PM360 SEPTEMBER 2010

COMPLIANCE CENTER

What Do I Need To Know About the Physician Payment Sunshine Act?
By RICHARD S. LEV, JD

What is the Physician Payment Sunshine Act?
The Sunshine Act is part of the Patient Protection and Affordable Care Act signed by President Obama on March 21, 2010, and it requires applicable manufacturers to publicly report all payments or “transfers of value” to physicians or “Covered Recipients.” The law goes into effect on January 1, 2012, and thereafter all payments and transfers made during the 2012 calendar year will need to be reported to the federal government with the first report due March 31, 2013, covering all 2012 payments and transfers.

Who does it cover?
It covers all manufacturers of drugs, devices, biologics, or medical supply operating in the U.S. (or in a territory, possession, or commonwealth of the U.S.). It also applies to “Covered Recipients” defined as physicians (other than employees of the manufacturer) or teaching hospitals.

What information needs to be disclosed?
The name of any Covered Recipient (and if the recipient is a physician, his or her specialty), national provider identifier, business address, amount of payment or other transfer of value, the dates in which payment or other transfer of value was provided, and a description of the form of payment or other transfer of value. Disclosable payments include:

  • Consulting fees
  • Compensation for services other than consulting
  • Honoraria
  • Gifts
  • Entertainment
  • Food
  • Travel (including the specified destinations)
  • Educational grants
  • Research grants
  • Charitable contributions
  • Current or prospective ownership or investment interests
  • Royalties or licenses
  • Direct compensation for serving on a medical education program as a Faculty or Speaker

The product name, if any, must also be disclosed if the payment is related to marketing, education, or research specific to a covered drug, device, biological, or medical supply. In addition, any third-party payments attributable to a physician or teaching hospital must be reported under the name of the Covered Recipient.

What are the exclusions?

  1. A transfer of anything the value of which is less than $10, unless the aggregate amount transferred to the Covered Recipient by the applicable manufacturer during the calendar year exceeds $100, subject to an increase each year using the consumer price index. Note that the Sunshine Act does preempt certain states’ laws that require similar reports.
  2. Product samples that are not intended to be sold and are intended for patient use. Note: A separate law requiring reporting of all samples left with HCPs will go into effect starting in 2011.
  3. Educational materials that directly benefit patients or are intended for patient use.
  4. The loan of a medical device for a short-term trial period, not to exceed 90 days, to permit evaluation of the covered device by the Covered Recipient.
  5. Items or services provided under a contractual warranty, including the replacement of a covered device, where the terms of the warranty are set forth in the purchase or lease agreement for the covered device.
  6. A transfer of anything of value to a Covered Recipient when the Covered Recipient is a patient and not acting in the professional capacity of a Covered Recipient.
  7. Discounts (including rebates).
  8. In-kind items used for the provision of charity
    care.
  9. In the case of an applicable manufacturer who offers a self-insured plan, payments for the provision of healthcare to employees under the plan.
  10. In the case of a Covered Recipient who is a licensed nonmedical professional, a transfer of anything of value to the Covered Recipient if the transfer is payment solely for the nonmedical professional services of such licensed nonmedical professional.
  11. In the case of a Covered Recipient who is a physician, a transfer of anything of value to the Covered Recipient if the transfer is payment solely for the services of the Covered Recipient with respect to a civil or criminal action or an administrative proceeding.

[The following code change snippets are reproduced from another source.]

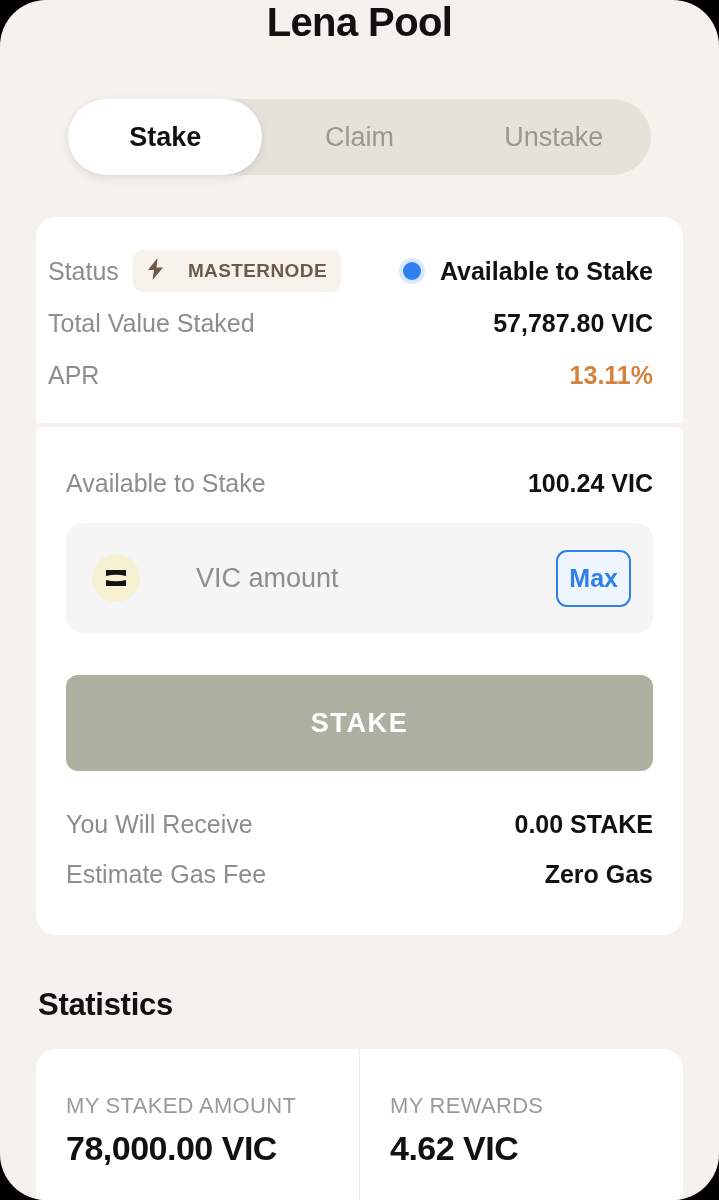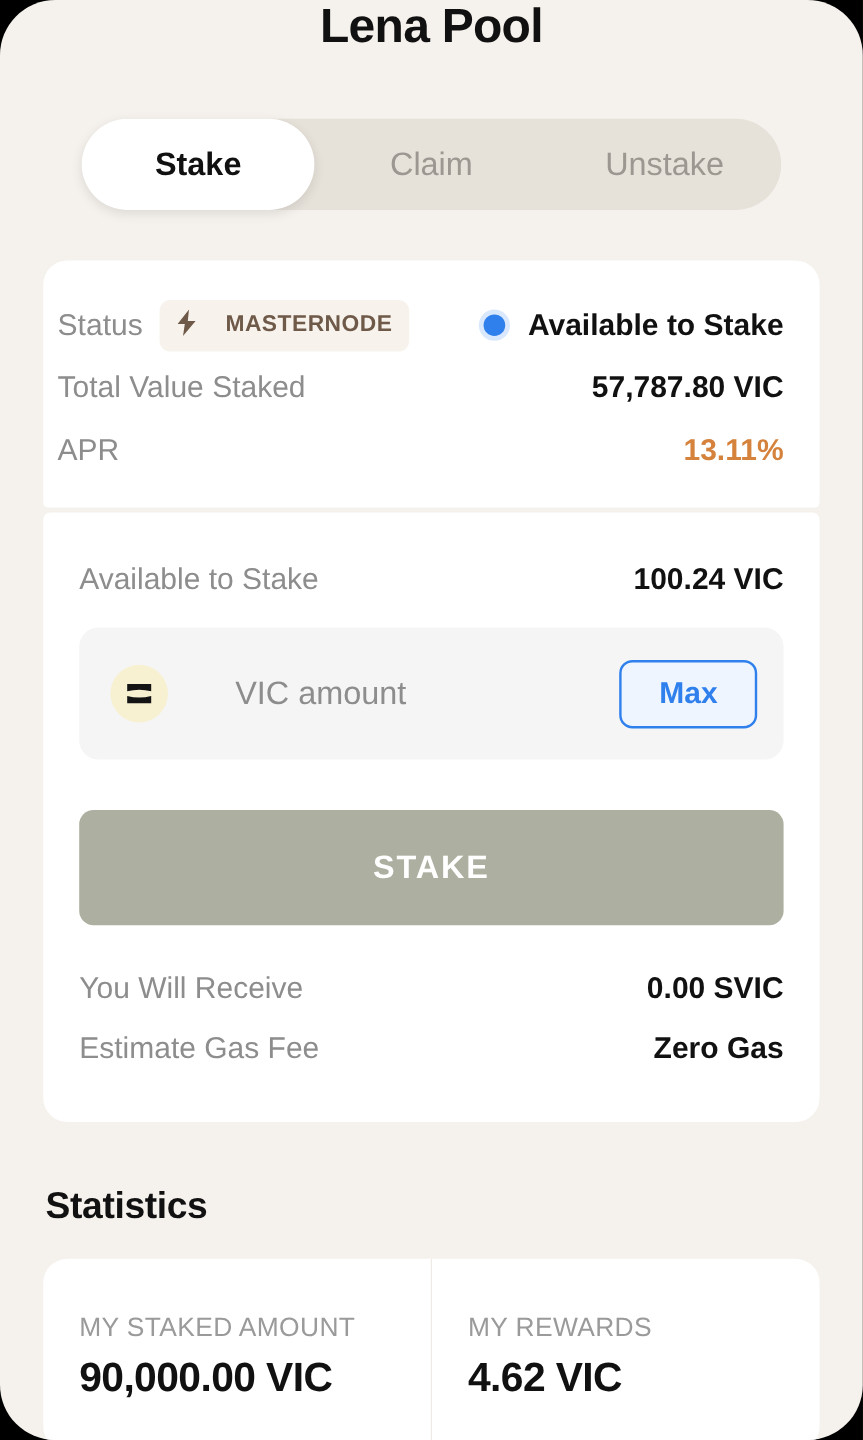--- a/index.html
+++ b/index.html
@@ -187,21 +187,21 @@
   .amount-input::placeholder { color: #8d8d8d; }
   .max-button {
     flex: none;
     border: 2px solid #2f80ed;
     background: #eef5fe;
     color: #2f80ed;
     font-family: "Liberation Sans", sans-serif;
     font-size: 25px;
     font-weight: 700;
     border-radius: 11px;
-    padding: 12px 31px;
+    padding: 12px 11px;
     cursor: pointer;
   }
 
   
   .stake-button {
     display: block;
     width: 100%;
     margin-top: 42px;
     height: 96px;
     border: none;
@@ -321,38 +321,38 @@
         </span>
         <input class="amount-input" type="text" placeholder="VIC amount" style="">
         <button class="max-button">Max</button>
       </div>
 
       <button class="stake-button">STAKE</button>
 
       <div class="summary">
         <div class="row">
           <span class="row-label">You Will Receive</span>
-          <span class="row-value">0.00 SVIC</span>
+          <span class="row-value">0.00 STAKE</span>
         </div>
         <div class="row">
           <span class="row-label">Estimate Gas Fee</span>
           <span class="row-value">Zero Gas</span>
         </div>
       </div>
 
     </div>
 
   </div>
 
   <div class="stats-section">
     <h2 class="stats-title">Statistics</h2>
     <div class="stats-cards">
       <div class="stat-cell">
         <div class="stat-label">MY STAKED AMOUNT</div>
-        <div class="stat-value">90,000.00 VIC</div>
+        <div class="stat-value">78,000.00 VIC</div>
       </div>
       <div class="stat-cell">
         <div class="stat-label">MY REWARDS</div>
         <div class="stat-value">4.62 VIC</div>
       </div>
     </div>
   </div>
 
 </div>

How will the information be publicly disclosed?
The Department of Health and Human Services (HHS) will create a publicly available government website which will be searchable and in an understandable and easily aggregated format.

Publication will start no later than September 30, 2013, and on June 30 of each subsequent year. Each payment will identify:

  • Name of manufacturer
  • Covered recipient
  • Name
  • Business address

  • Specialty
  • Value of payment or other transfer of value
  • Date of payment
  • Form of payment
  • Nature of payment
  • Name of covered drug, device, biological,
    or medical supply

    Additional HHS website information will include a description of any enforcement actions under the Sunshine Act during the preceding year, background information on industry-physician relationships, and any other information HHS determines would be helpful to the average consumer. Manufacturers or Covered Recipients will have an opportunity to review and submit corrections at least 45 days prior to the information being made publicly available.

    How will clinical trials be handled?
    The Act permits a delay in disclosure of payments made in connection with research on potential new medical technology, new applications of an existing technology, or clinical investigation of a new drug, device, biological, or medical supply. Such payments must be published after the products have been approved by the FDA or four years after the payment is made, whichever comes first.

    What are the penalties?
    For any transaction or ownership interest not timely reported: a fine of $1,000 to $10,000 for each transaction or ownership interest up to $150,000 for each annual submission. For willful violations: $10,000 to $100,000 each transaction not reported up to $1,000,000 for each annual submission.